# Aim of the exercise:
The number of lines in the entries below holding the word "padding" is all that is needed here.

# Materials provided:
#####
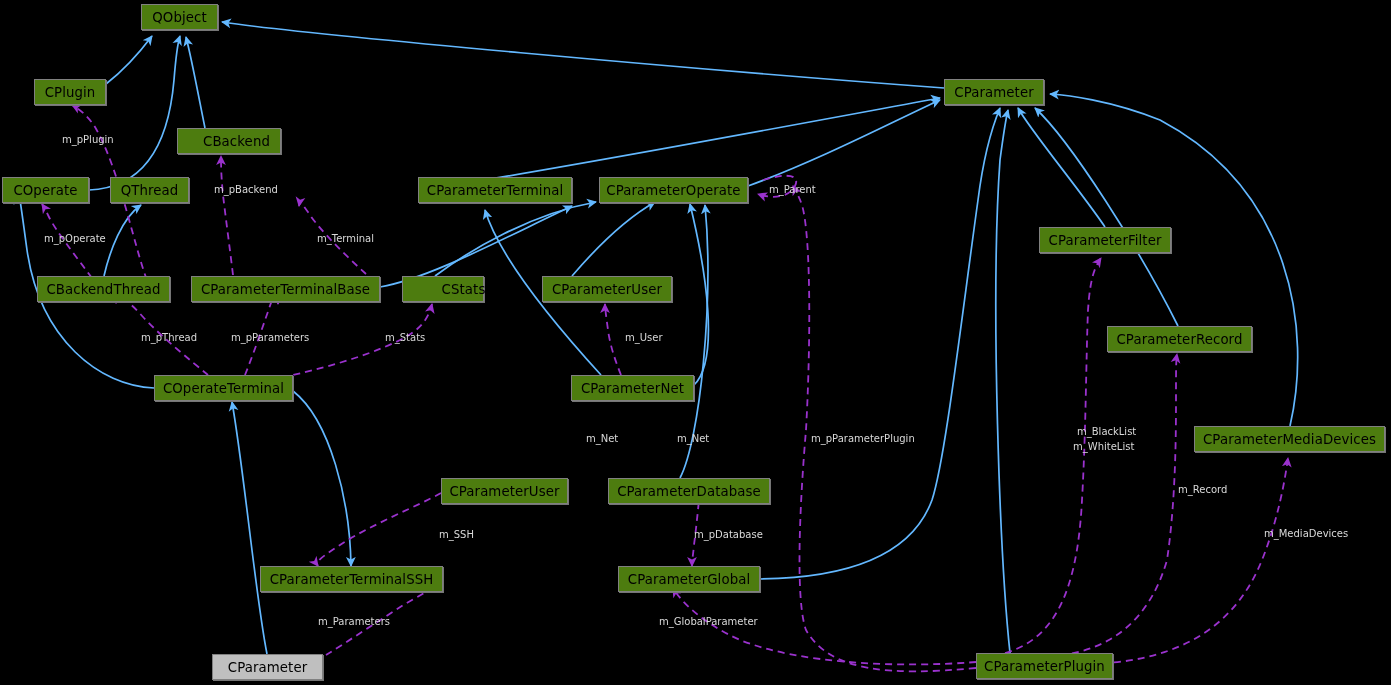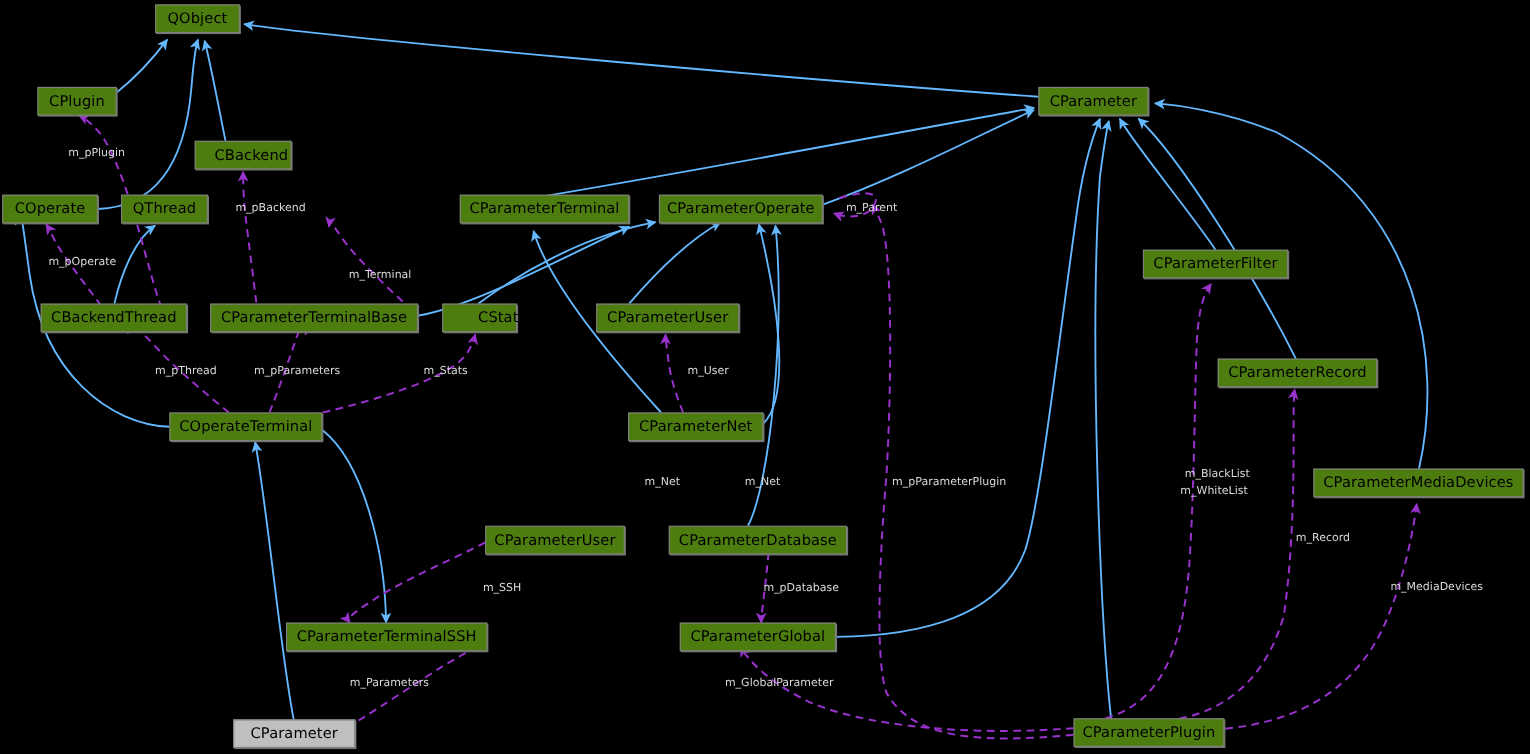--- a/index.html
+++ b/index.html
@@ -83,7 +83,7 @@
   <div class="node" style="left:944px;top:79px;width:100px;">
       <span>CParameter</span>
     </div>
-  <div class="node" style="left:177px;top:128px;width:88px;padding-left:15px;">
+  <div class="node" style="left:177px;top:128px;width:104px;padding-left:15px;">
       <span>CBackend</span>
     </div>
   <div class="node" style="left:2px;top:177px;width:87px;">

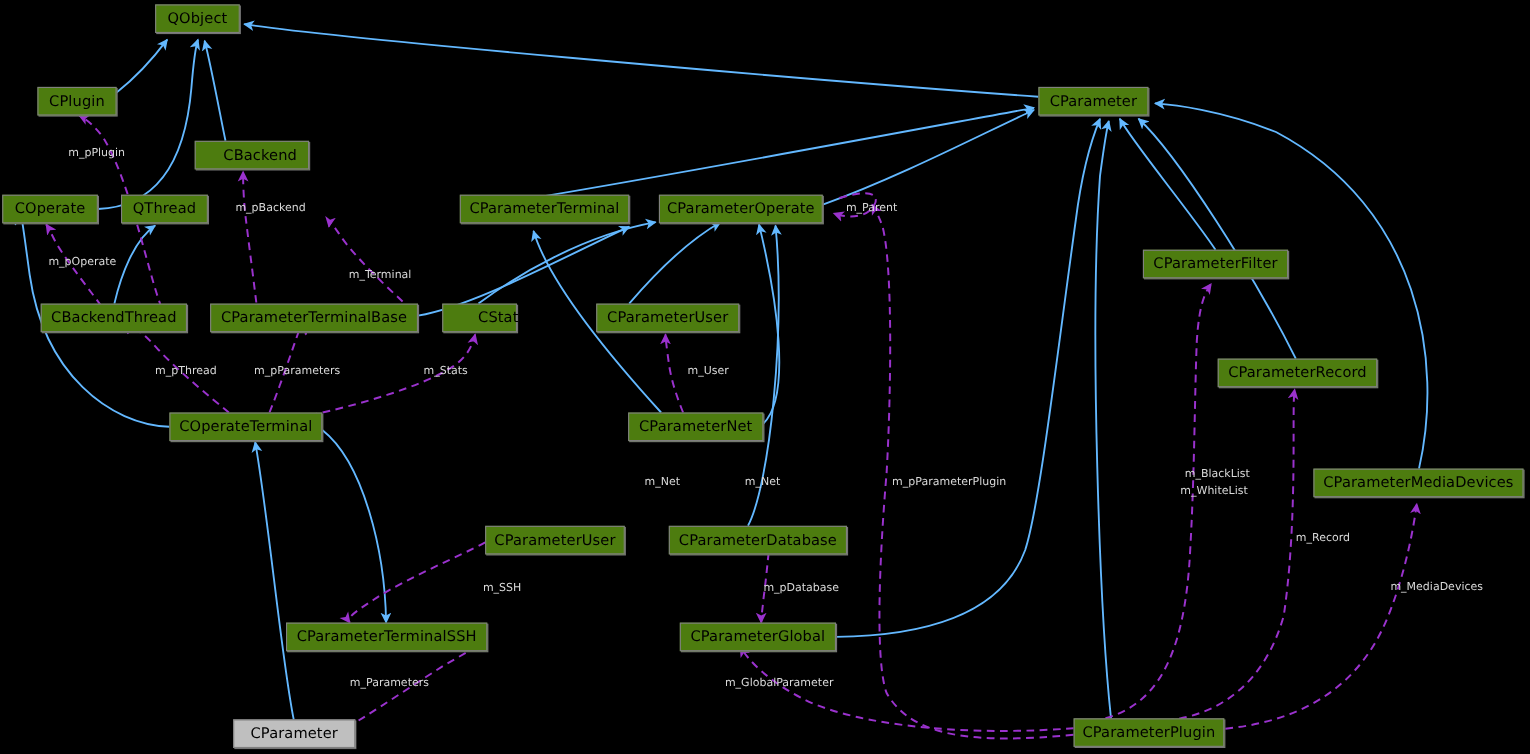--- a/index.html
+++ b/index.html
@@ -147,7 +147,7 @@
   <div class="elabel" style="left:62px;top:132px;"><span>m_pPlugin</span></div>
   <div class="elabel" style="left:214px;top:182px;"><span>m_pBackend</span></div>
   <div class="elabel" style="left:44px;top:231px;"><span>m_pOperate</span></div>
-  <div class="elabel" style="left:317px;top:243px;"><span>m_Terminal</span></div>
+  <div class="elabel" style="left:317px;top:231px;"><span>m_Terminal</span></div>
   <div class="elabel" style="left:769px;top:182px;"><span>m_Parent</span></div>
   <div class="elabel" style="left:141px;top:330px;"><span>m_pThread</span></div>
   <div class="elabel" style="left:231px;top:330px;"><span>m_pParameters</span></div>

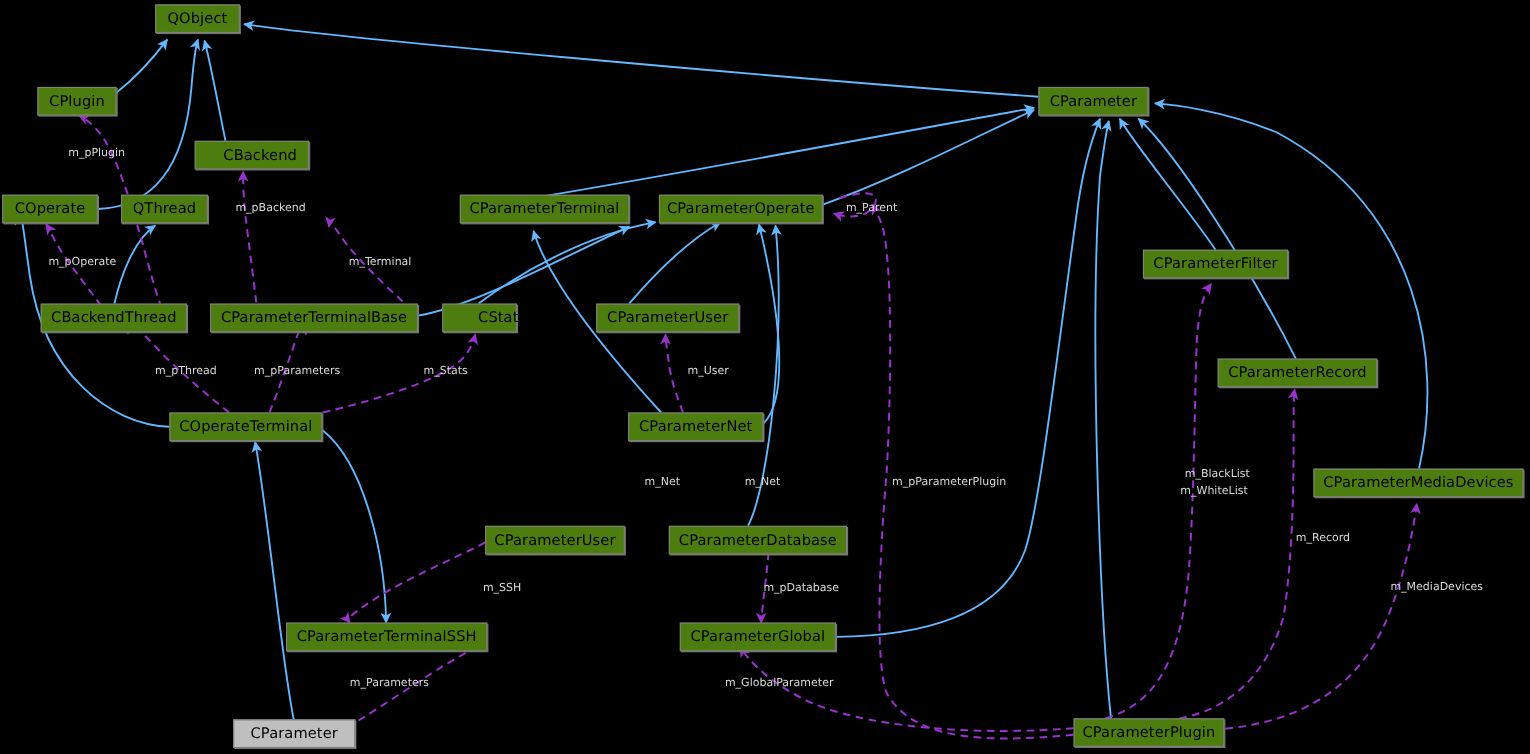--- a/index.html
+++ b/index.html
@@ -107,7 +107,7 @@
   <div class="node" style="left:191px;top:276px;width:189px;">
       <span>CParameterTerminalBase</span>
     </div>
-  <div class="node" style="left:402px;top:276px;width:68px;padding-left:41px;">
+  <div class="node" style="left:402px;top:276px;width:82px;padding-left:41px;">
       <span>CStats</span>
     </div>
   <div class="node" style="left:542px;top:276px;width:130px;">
#####
# Response to the exercise:
4